- AIM OF THE TASK -
Only lines with the string "center" matter here; gather them from the material below.
↓
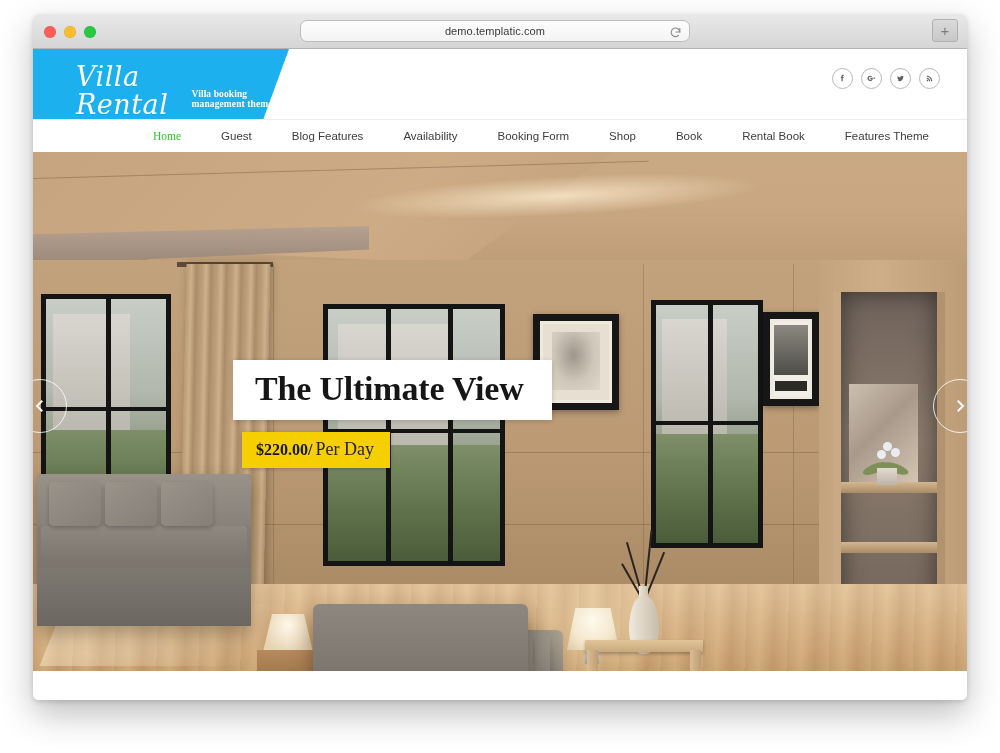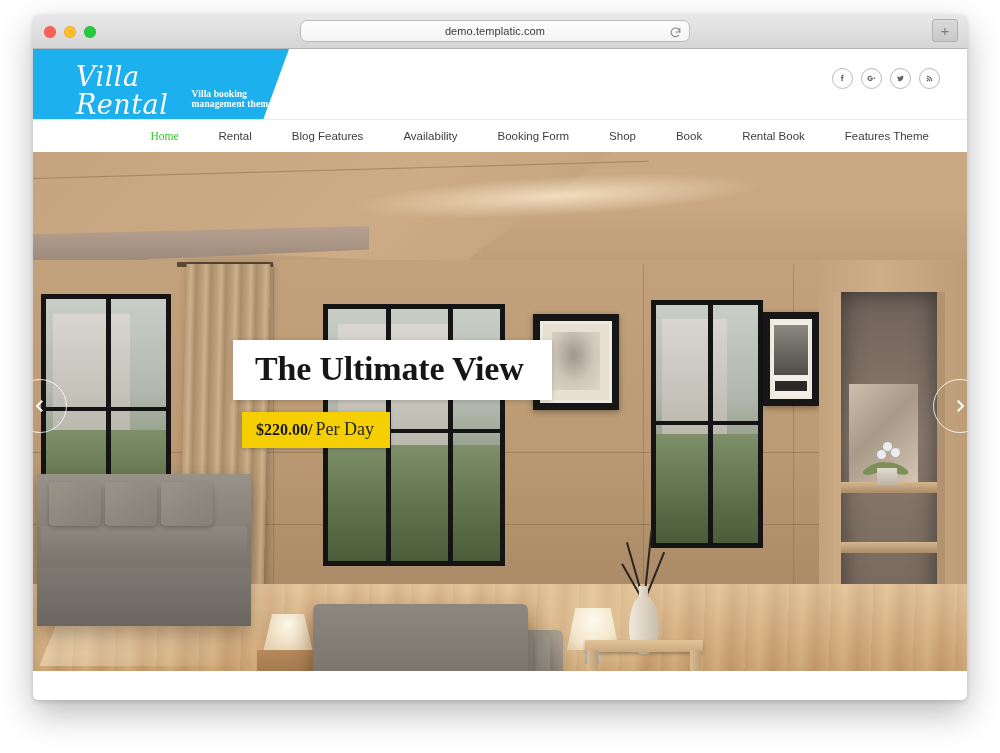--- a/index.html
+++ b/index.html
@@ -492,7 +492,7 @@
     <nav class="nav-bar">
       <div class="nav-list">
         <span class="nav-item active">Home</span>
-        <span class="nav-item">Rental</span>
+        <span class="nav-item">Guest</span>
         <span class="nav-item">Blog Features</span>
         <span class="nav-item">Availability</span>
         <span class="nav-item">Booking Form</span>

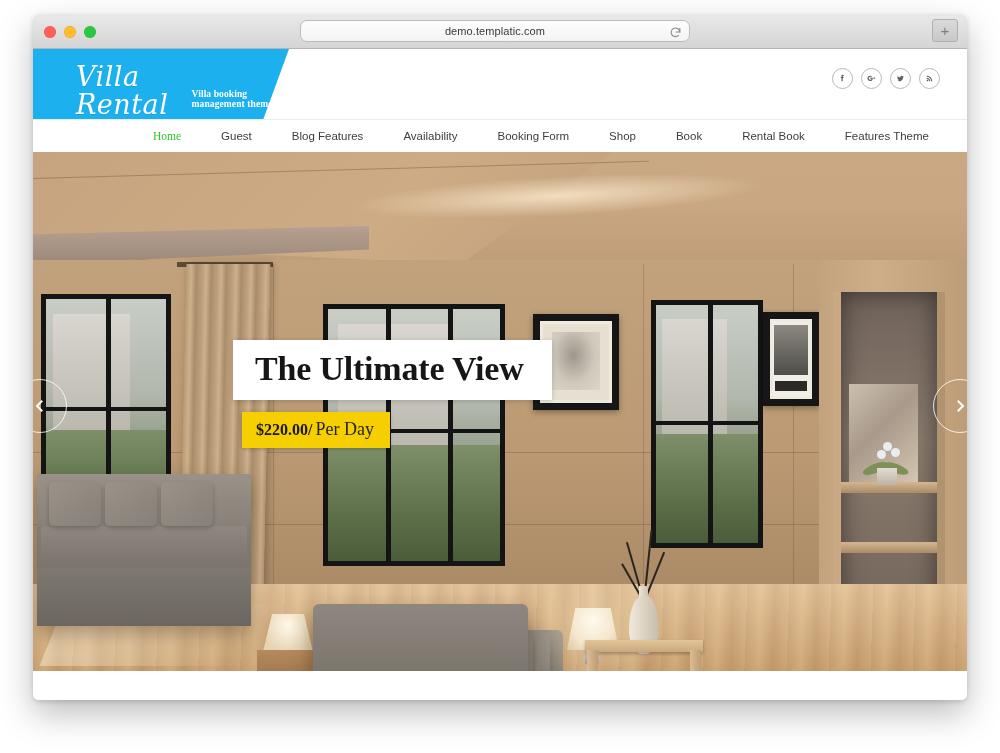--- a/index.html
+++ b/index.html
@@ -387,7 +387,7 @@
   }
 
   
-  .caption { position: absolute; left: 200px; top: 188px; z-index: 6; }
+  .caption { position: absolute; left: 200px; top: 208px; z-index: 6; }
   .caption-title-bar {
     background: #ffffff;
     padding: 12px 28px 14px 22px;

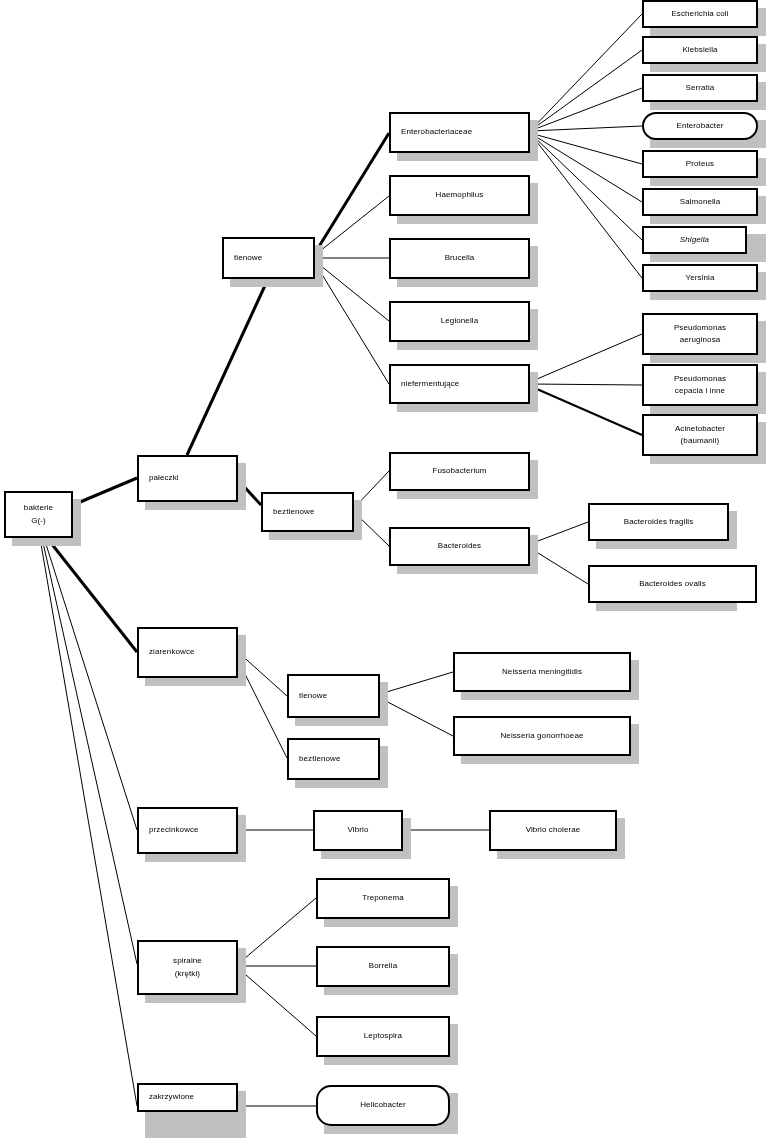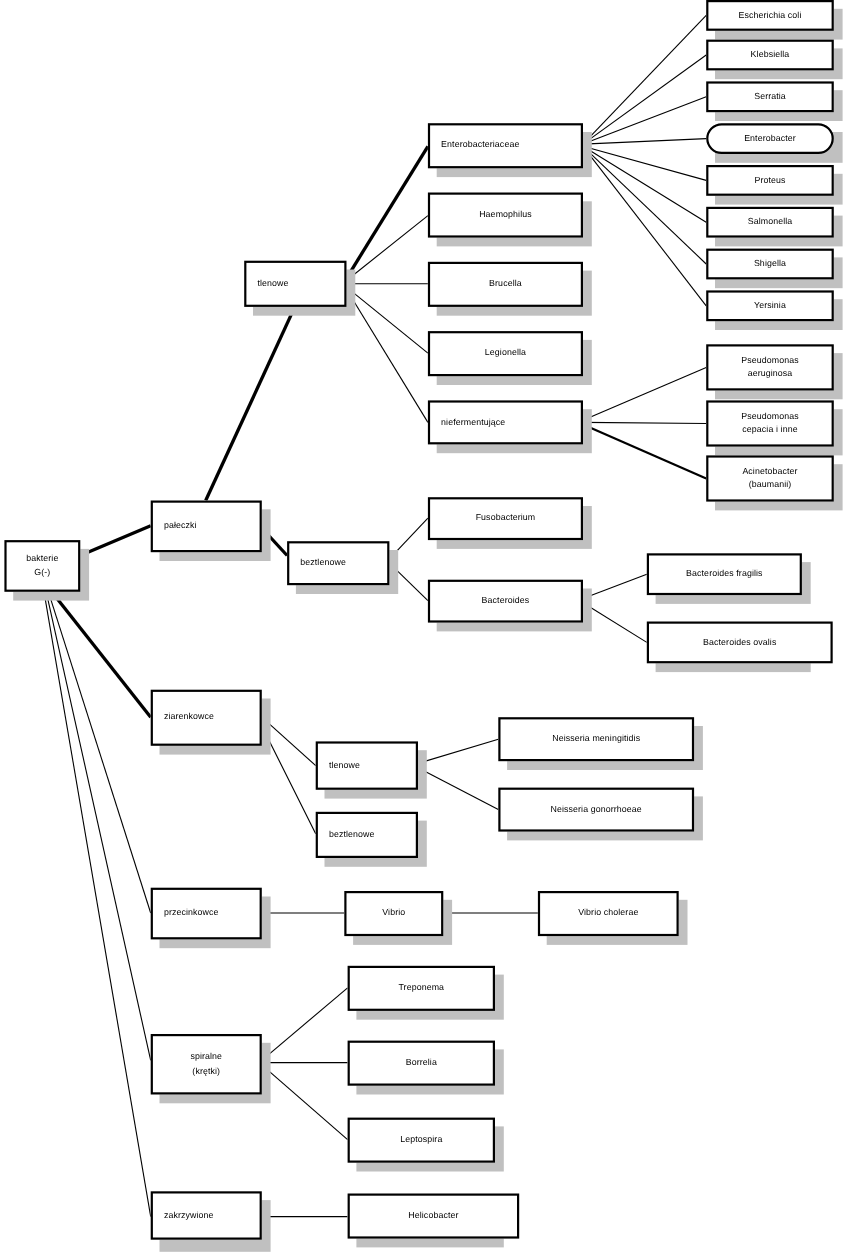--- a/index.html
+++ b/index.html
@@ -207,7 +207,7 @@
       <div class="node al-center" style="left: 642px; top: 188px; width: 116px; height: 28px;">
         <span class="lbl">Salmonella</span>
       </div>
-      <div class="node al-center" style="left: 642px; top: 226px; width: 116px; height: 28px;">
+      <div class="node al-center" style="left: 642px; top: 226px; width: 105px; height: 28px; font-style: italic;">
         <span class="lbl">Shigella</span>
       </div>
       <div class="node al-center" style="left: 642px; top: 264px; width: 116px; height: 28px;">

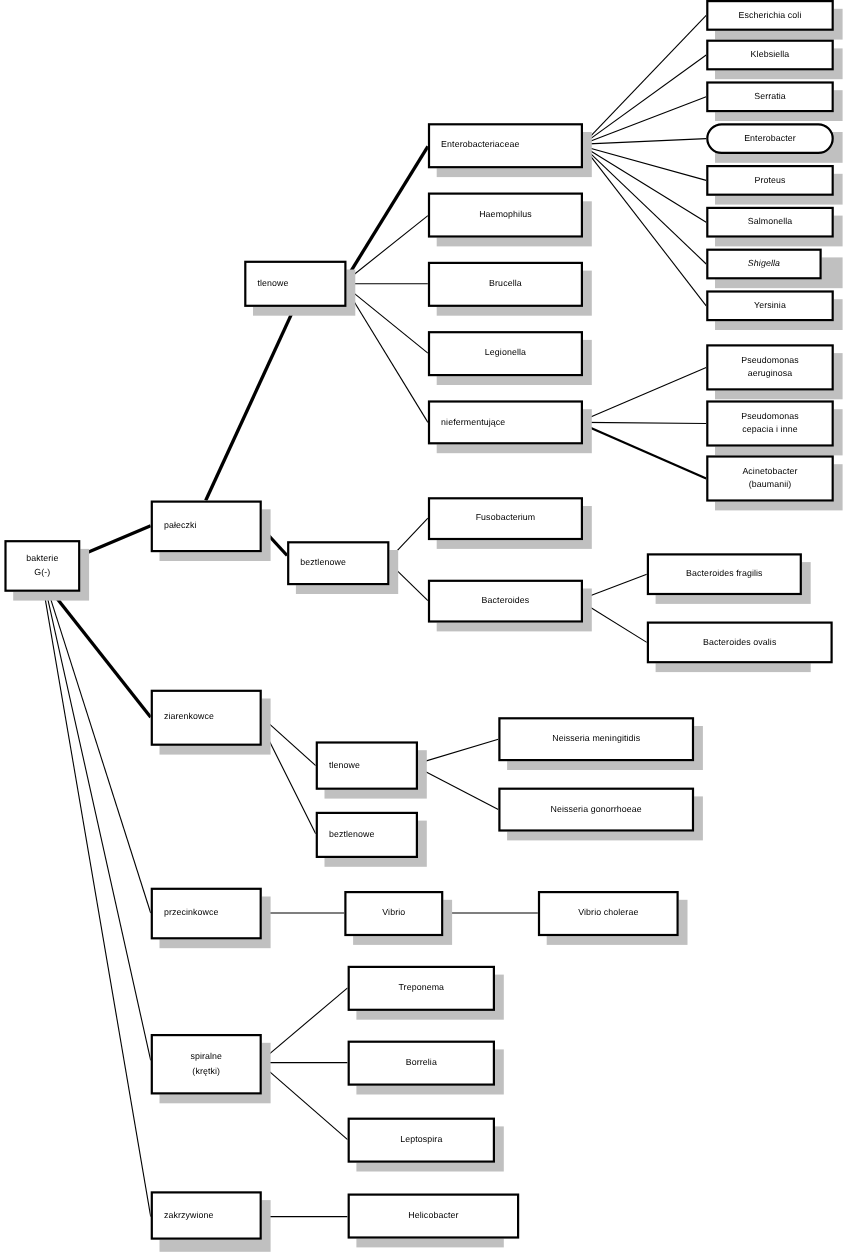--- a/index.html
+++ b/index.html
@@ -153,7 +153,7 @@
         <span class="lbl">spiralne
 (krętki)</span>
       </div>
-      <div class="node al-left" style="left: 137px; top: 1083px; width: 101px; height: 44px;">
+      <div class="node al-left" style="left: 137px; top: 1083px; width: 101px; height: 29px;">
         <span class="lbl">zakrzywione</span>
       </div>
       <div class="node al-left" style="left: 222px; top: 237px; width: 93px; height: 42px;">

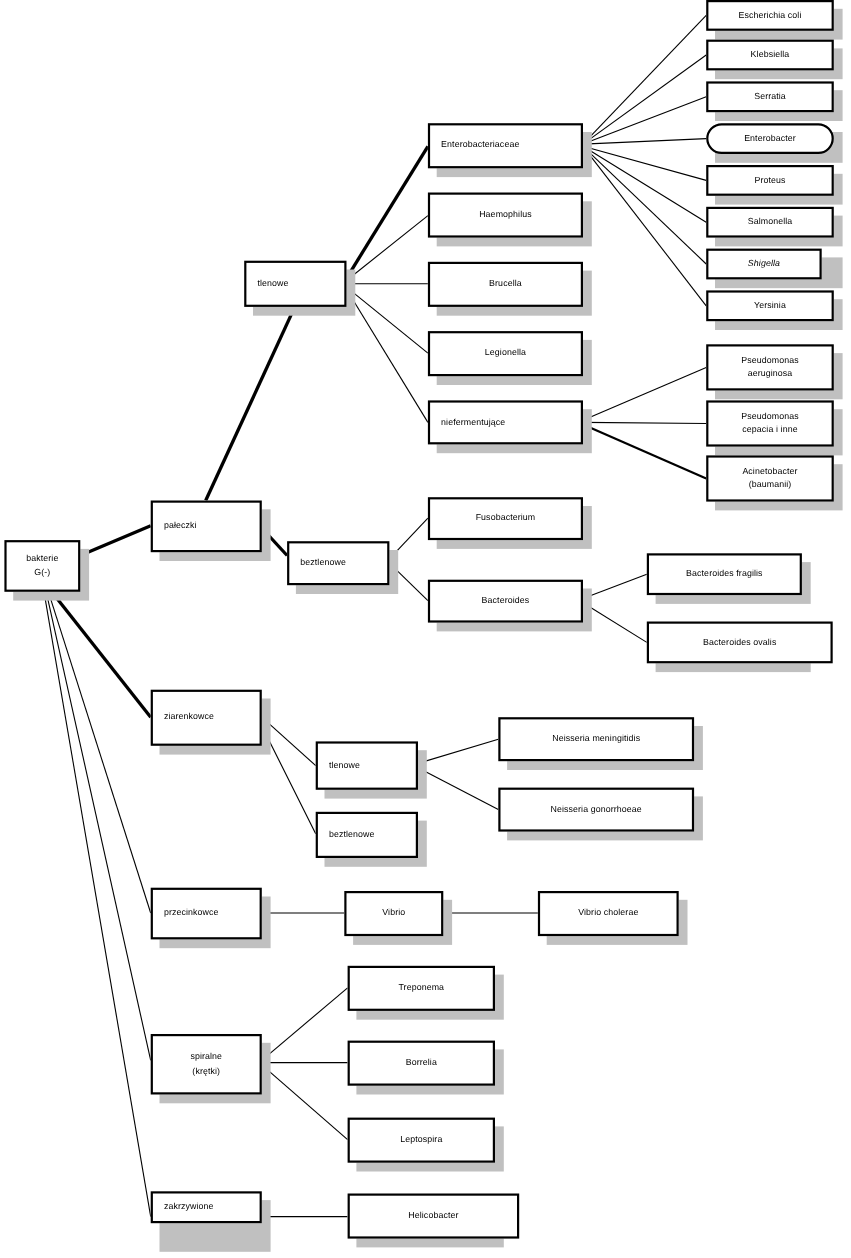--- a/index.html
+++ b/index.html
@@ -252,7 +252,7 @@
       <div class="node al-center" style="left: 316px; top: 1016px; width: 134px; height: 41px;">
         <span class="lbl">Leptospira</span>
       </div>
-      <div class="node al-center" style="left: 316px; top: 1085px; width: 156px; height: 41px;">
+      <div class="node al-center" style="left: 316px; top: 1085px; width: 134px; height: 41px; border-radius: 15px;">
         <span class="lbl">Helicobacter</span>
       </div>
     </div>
↑
- RESPONSE TO THIS EXERCISE -
       <div class="node al-center" style="left: 642px; top: 188px; width: 116px; height: 28px;">
-      <div class="node al-center" style="left: 642px; top: 226px; width: 116px; height: 28px;">
+      <div class="node al-center" style="left: 642px; top: 226px; width: 105px; height: 28px; font-style: italic;">
       <div class="node al-center" style="left: 642px; top: 264px; width: 116px; height: 28px;">
       <div class="node al-center" style="left: 316px; top: 1016px; width: 134px; height: 41px;">
-      <div class="node al-center" style="left: 316px; top: 1085px; width: 156px; height: 41px;">
+      <div class="node al-center" style="left: 316px; top: 1085px; width: 134px; height: 41px; border-radius: 15px;">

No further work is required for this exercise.